Some notables from the last few days:
- On Tuesday, we camped at Belly River in Waterton Lakes National Park (Canada’s sister unit for our Glacier). We were worried that the little campground there might be full by the time we arrived, but we found it absolutely empty. We enjoyed such a quiet night that we found ourselves ludicrously annoyed when two cars rumbled through during breakfast the next morning.
We had it all to ourselves. Why this place wasn’t overrun is still a mystery.
The wind was just right to break out the big kite for her maiden flight.
- We spent much of Wednesday afternoon at a place called Head-Smashed-In Buffalo Jump, a UNESCO World Heritage Site where the Blackfoot people (before horses and firearms had been introduced by European contact) hunted bison by stampeding them off a cliff (that’s an exceptionally condensed summary of a fascinating and complex practice).

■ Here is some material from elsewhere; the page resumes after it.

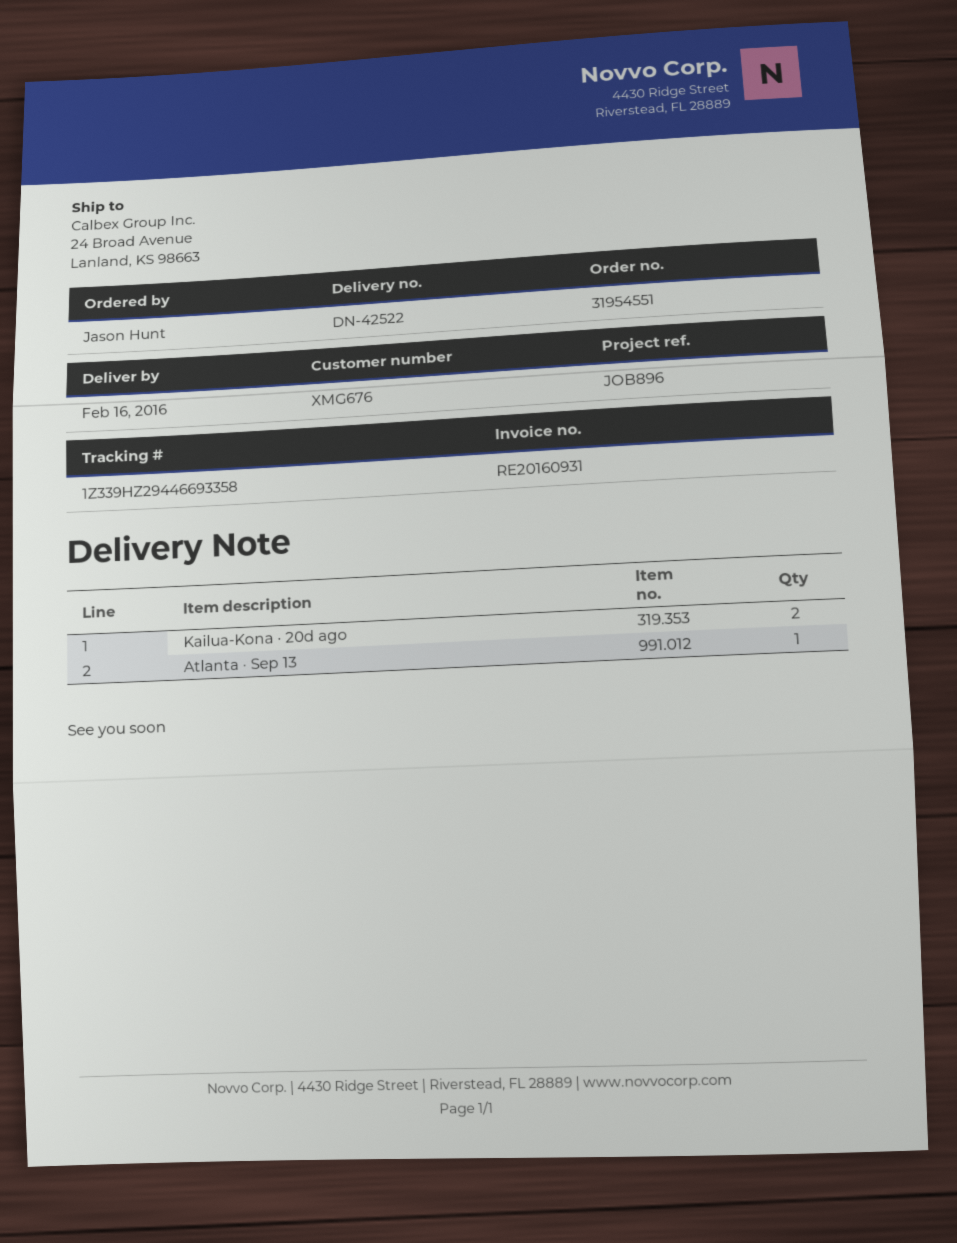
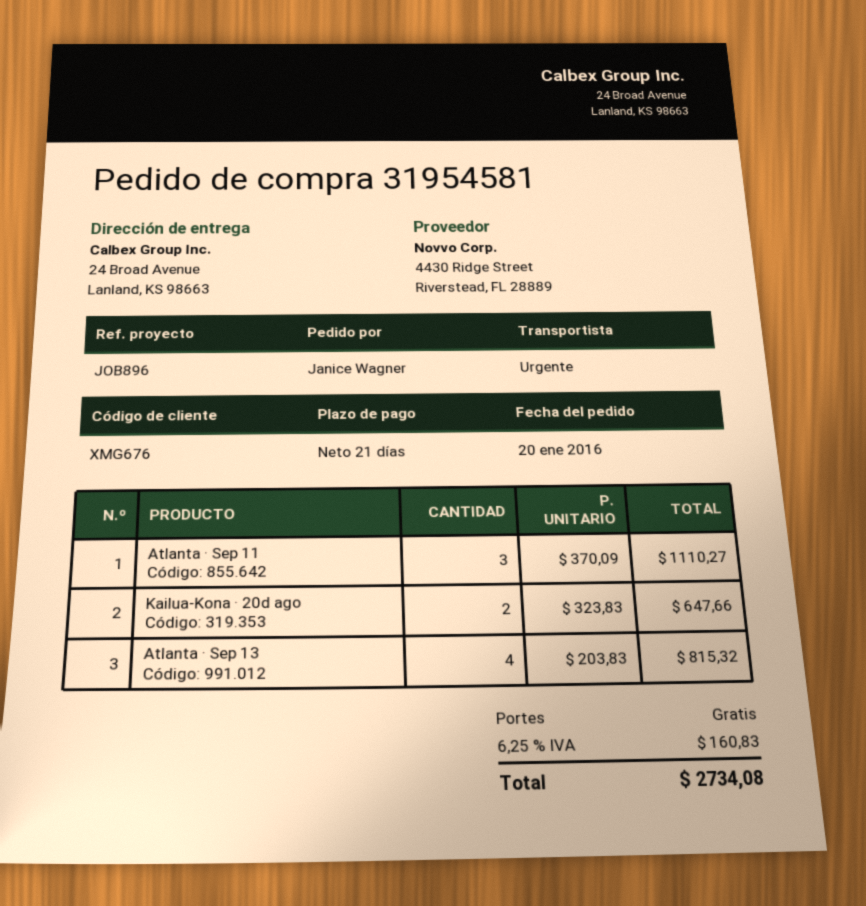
order number: 31954551 -> 31954581
ordered by: Jason Hunt -> Janice Wagner
Atlanta · Sep 13: 1 -> 4
Atlanta · Sep 11: none -> 3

This site is well worth the visit—the haunting physical location and first-class interpretive center made quite an impression on the boys.
- Driving north from Great Falls, Montana you can’t help but be struck by the emptiness of the landscape, the feeling that you’re coming to the end of things. It’s just too cold and lonely way up there. And then you cross the border and continue north into Alberta and the country strangely starts filling up again until you reach Calgary, a sprawling and gleaming ultra-modern metropolis that feels like a city the Sunbelt somehow misplaced. Driving through on the third day of summer, I had trouble imagining it ever being cold and snowy and dark there.

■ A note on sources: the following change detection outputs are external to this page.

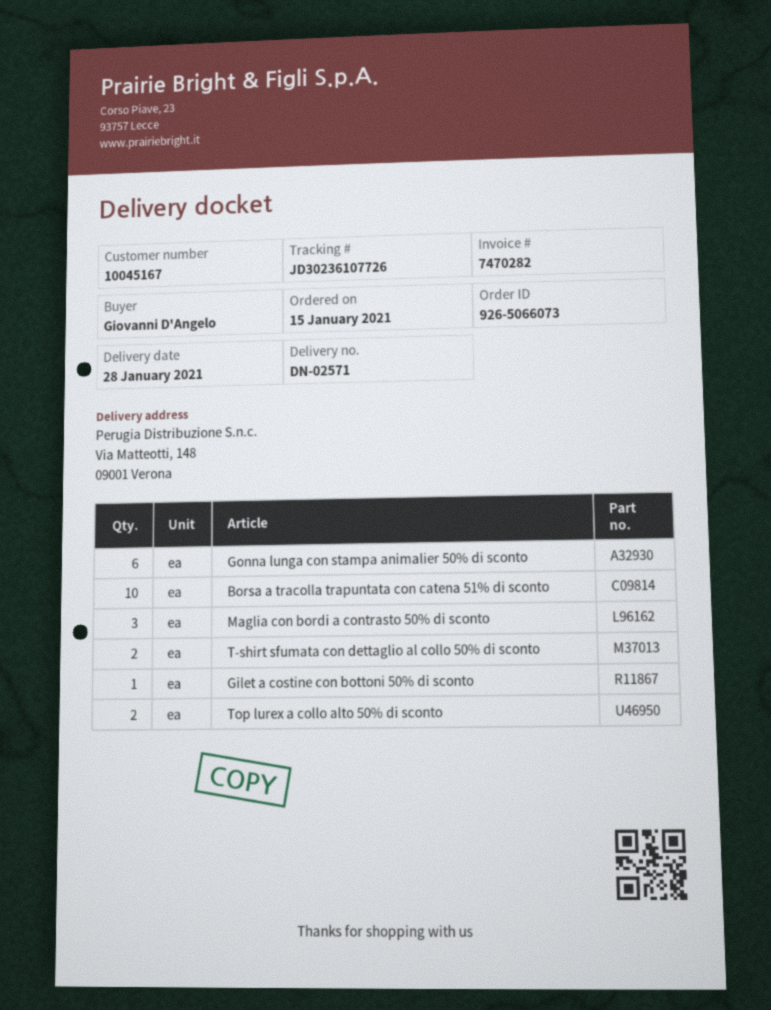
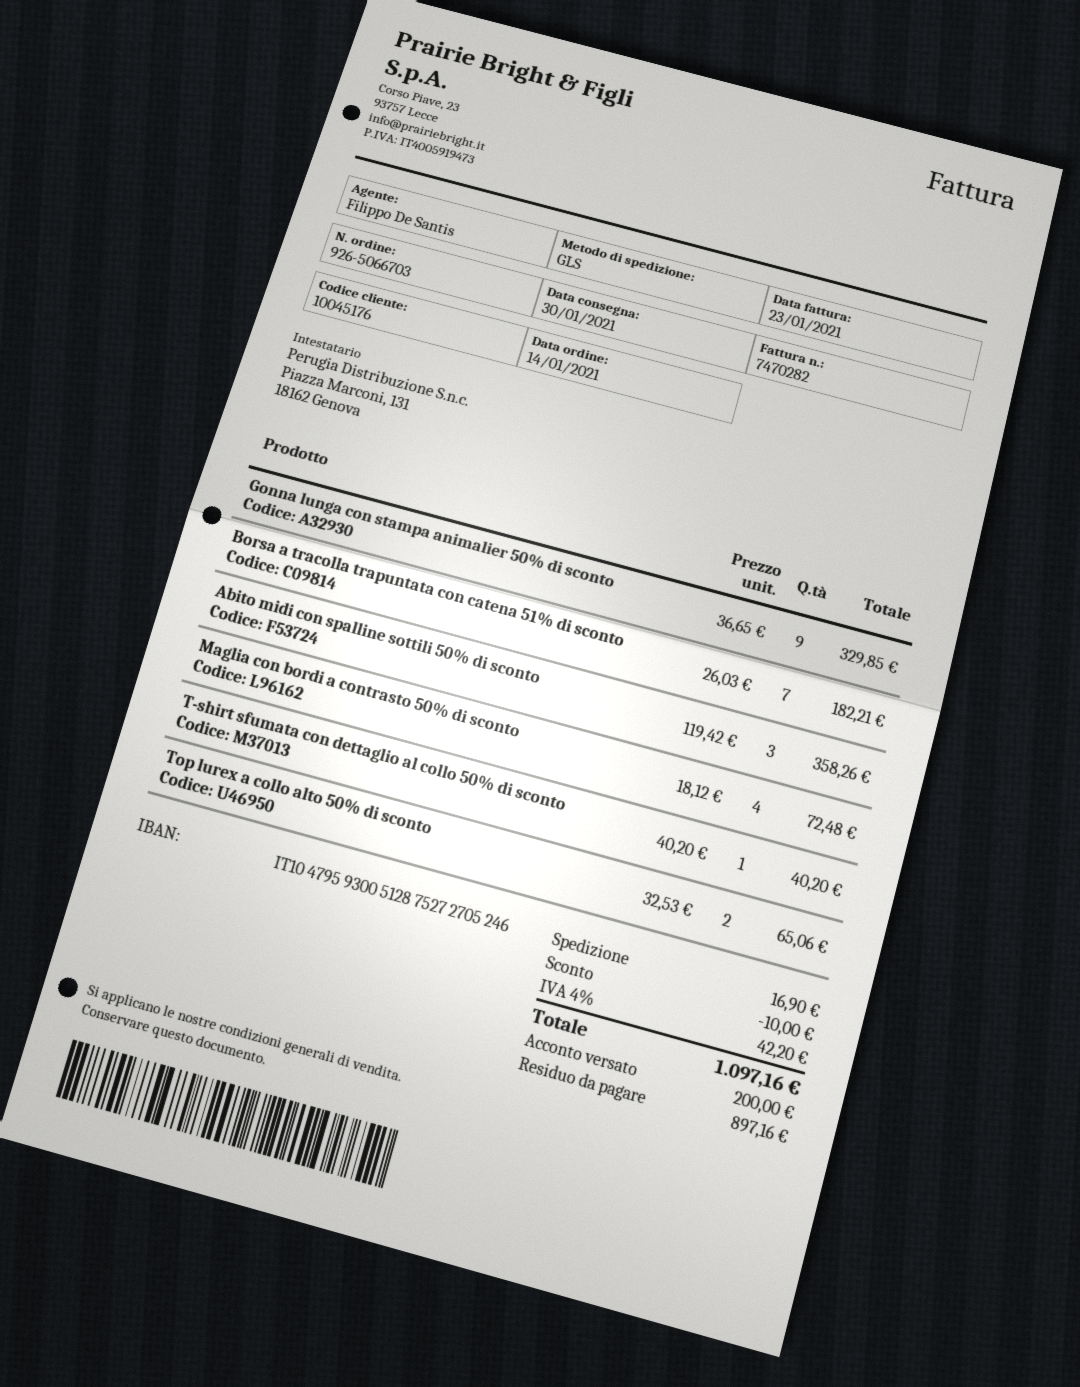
order number: 926-5066073 -> 926-5066703
order date: 2021-01-15 -> 2021-01-14
delivery date: 2021-01-28 -> 2021-01-30
customer number: 10045167 -> 10045176
Gonna lunga con stampa animalier 50% di sconto: 6 -> 9
Borsa a tracolla trapuntata con catena 51% di sconto: 10 -> 7
Maglia con bordi a contrasto 50% di sconto: 3 -> 4
T-shirt sfumata con dettaglio al collo 50% di sconto: 2 -> 1
Gilet a costine con bottoni 50% di sconto: 1 -> none
Abito midi con spalline sottili 50% di sconto: none -> 3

- Banff is a funny place. I think about it in comparison to Jackson, WY . . . Jackson might also be touristy and glitzy and expensive (and not without its charms) but at least it’s tucked away in the southern end of the valley and doesn’t sit smack-dab in the heart of the Teton’s signature scenery. Banff shows no such modesty. Then again, the Canadian Rockies have so much signature scenery that one jaw-dropping valley can be “sacrificed” for a township. In particular, all 140 miles of the Icefields Parkway heading north through Banff N.P. into Jasper N.P. had scenery so numbingly spectacular and pristine that, had I been in a pull-over-and-take-a-picture mood, the traverse might have taken us two days.
- That said, Lake Louise did not live up to my expectations. Any mountain hiker worth his or her salt has been to numerous alpine tarns of equal or greater beauty that didn’t have an incongruously modern hotel and parking lots packed with tour buses at one end.
The obligatory snapshot. Thousands of other people were taking one, so I had to, too.
- The interpretive portion of the Athabasca Glacier visitor center (sorry, I mean “centre”) in Jasper N.P. was very, very well done. The gift shop, however, was a joke, filled with the same useless trinkets that you might find in a Gatlinburg T-shirt shop. I’m struck by the irony that downstairs they hit you with displays extolling conservation and living in harmony with the earth while right above they push mindless consumer dreck like Canada shot-glasses and Jasper N.P. ashtrays. And I’m reminded of the wisdom shown by our own National Park Service in turning over visitor-center gift shop duties to non-profit natural history associations. Instead of Gatlinburg T-shirt shops, we get independent niche booksellers.